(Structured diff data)
===

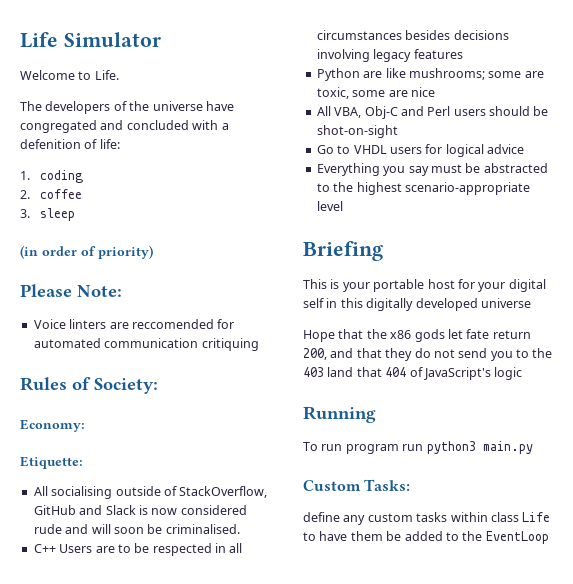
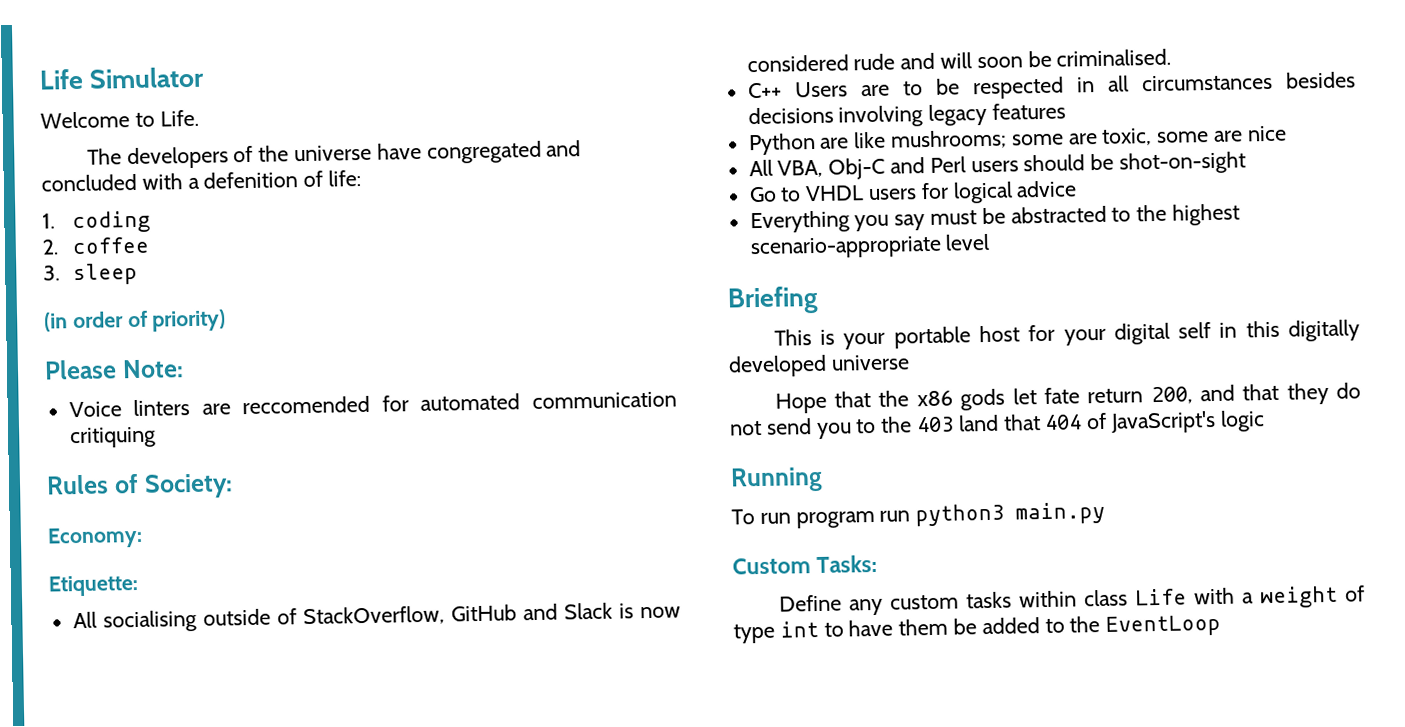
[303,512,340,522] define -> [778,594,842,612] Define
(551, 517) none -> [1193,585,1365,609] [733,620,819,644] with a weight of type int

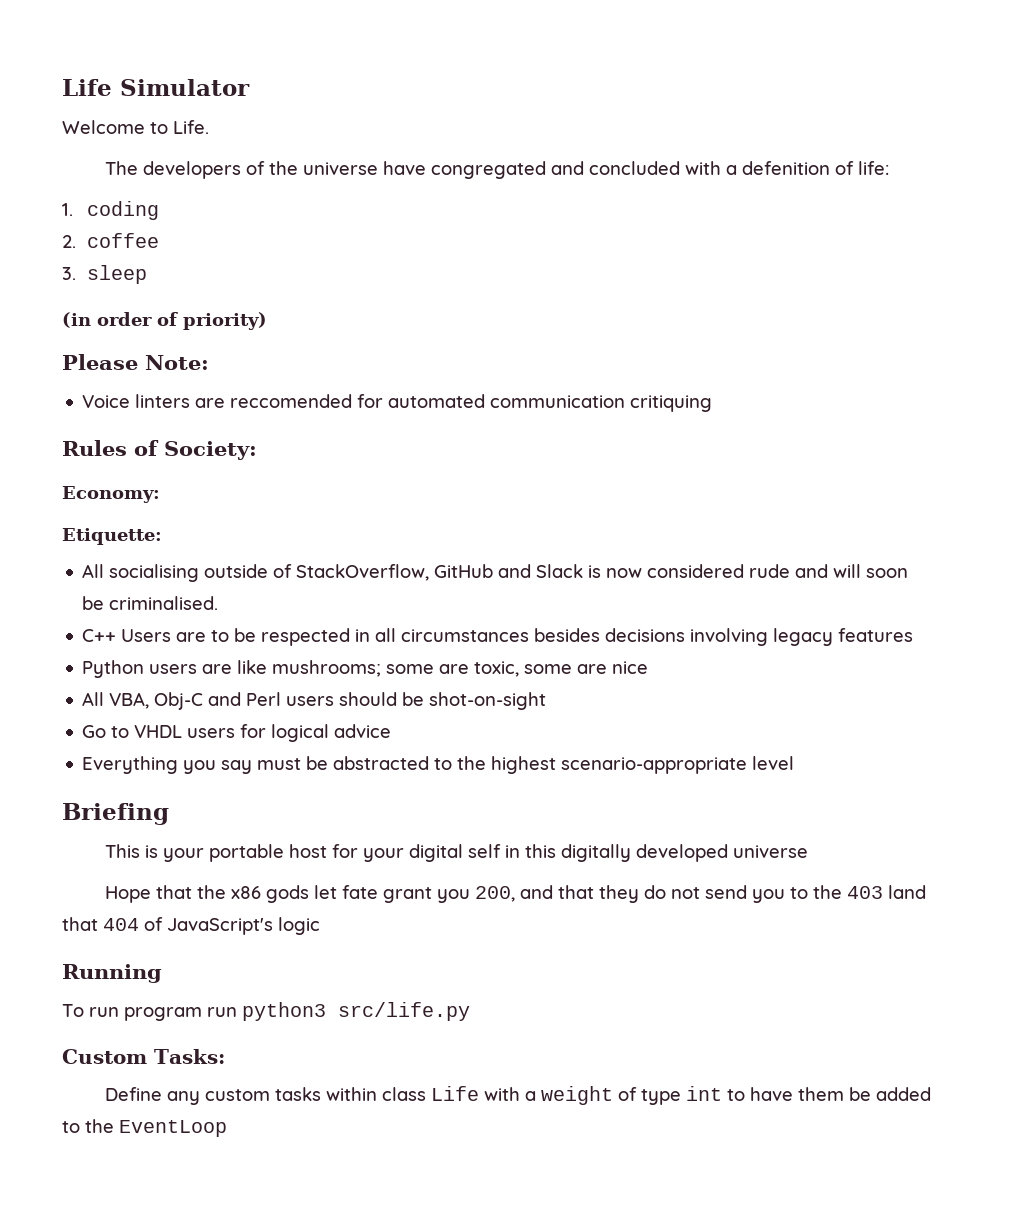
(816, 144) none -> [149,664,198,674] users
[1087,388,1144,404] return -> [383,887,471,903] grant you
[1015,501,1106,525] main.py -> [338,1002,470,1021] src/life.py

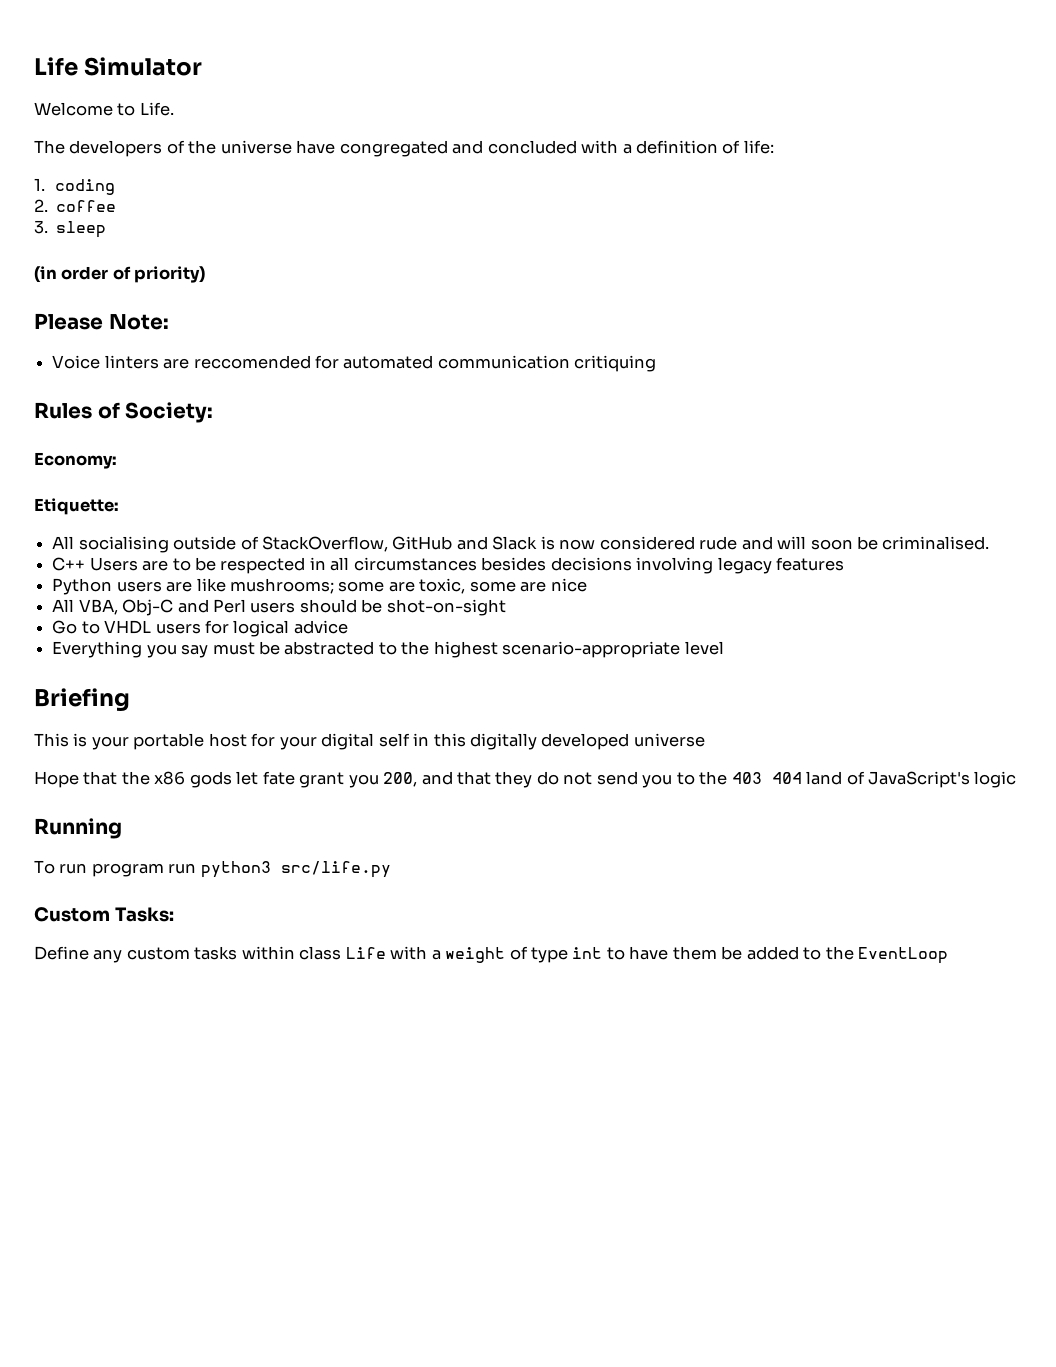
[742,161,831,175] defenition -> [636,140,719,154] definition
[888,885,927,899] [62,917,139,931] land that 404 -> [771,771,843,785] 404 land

===

• [Assignment]: From the data above, give the number of lines that hold "none", without anything else.

• [Answer space]: 2